## What to work on
Copy each line from the data that has the word "different" in it.

## Records for the exercise
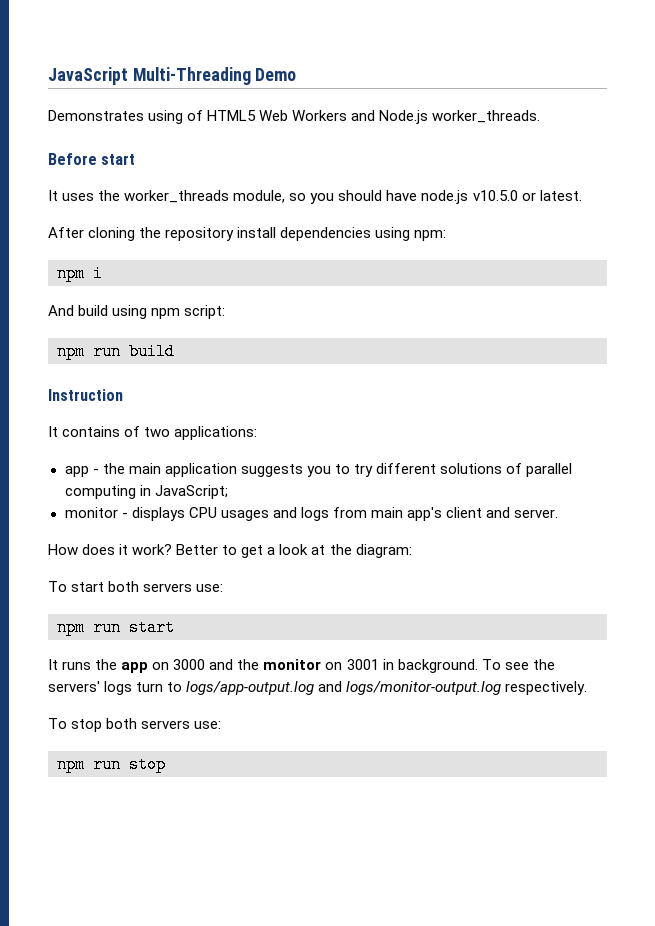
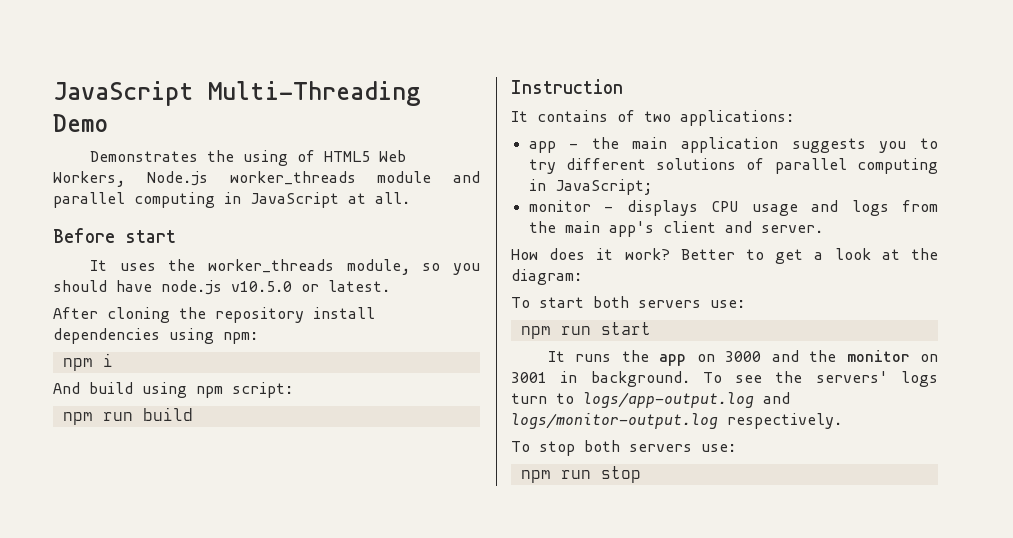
- Demonstrates using of HTML5 Web Workers and Node.js worker_threads.
+ Demonstrates the using of HTML5 Web Workers, Node.js worker_threads module and parallel computing in JavaScript at all.
- monitor - displays CPU usages and logs from main app's client and server.
+ monitor - displays CPU usage and logs from the main app's client and server.

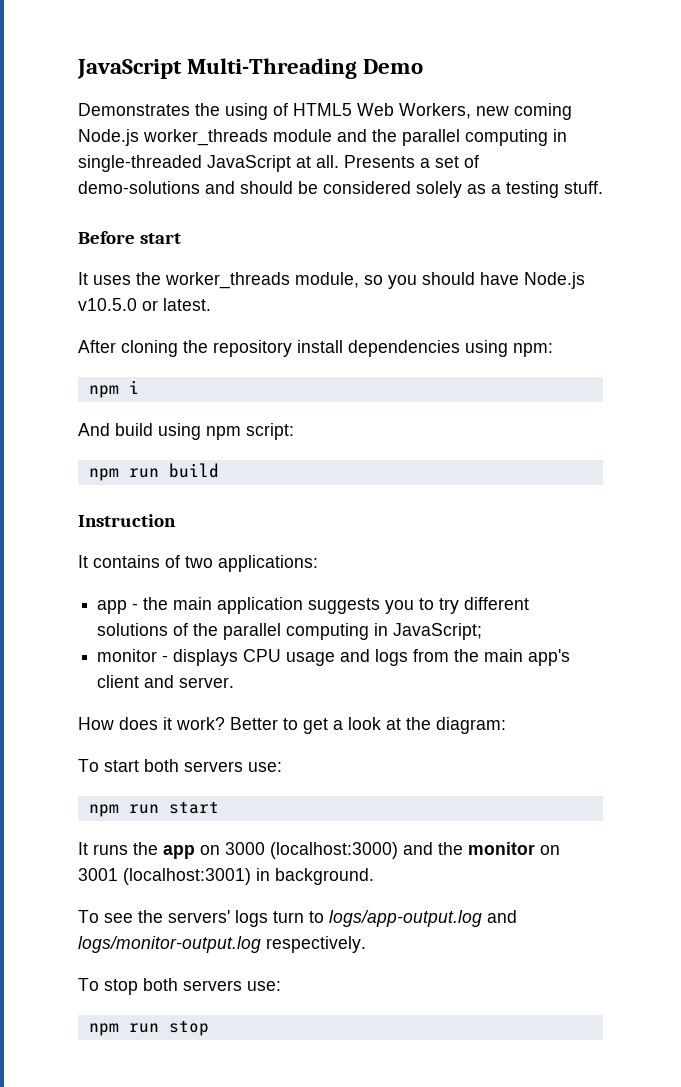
- Demonstrates the using of HTML5 Web Workers, Node.js worker_threads module and parallel computing in JavaScript at all.
+ Demonstrates the using of HTML5 Web Workers, new coming Node.js worker_threads module and the parallel computing in single-threaded JavaScript at all. Presents a set of demo-solutions and should be considered solely as a testing stuff.
- It uses the worker_threads module, so you should have node.js v10.5.0 or latest.
+ It uses the worker_threads module, so you should have Node.js v10.5.0 or latest.
- app - the main application suggests you to try different solutions of parallel computing in JavaScript;
+ app - the main application suggests you to try different solutions of the parallel computing in JavaScript;
- It runs the app on 3000 and the monitor on 3001 in background. To see the servers' logs turn to logs/app-output.log and logs/monitor-output.log respectively.
+ It runs the app on 3000 (localhost:3000) and the monitor on 3001 (localhost:3001) in background.
+ To see the servers' logs turn to logs/app-output.log and logs/monitor-output.log respectively.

## Solution for this problem
- app - the main application suggests you to try different solutions of parallel computing in JavaScript;
+ app - the main application suggests you to try different solutions of the parallel computing in JavaScript;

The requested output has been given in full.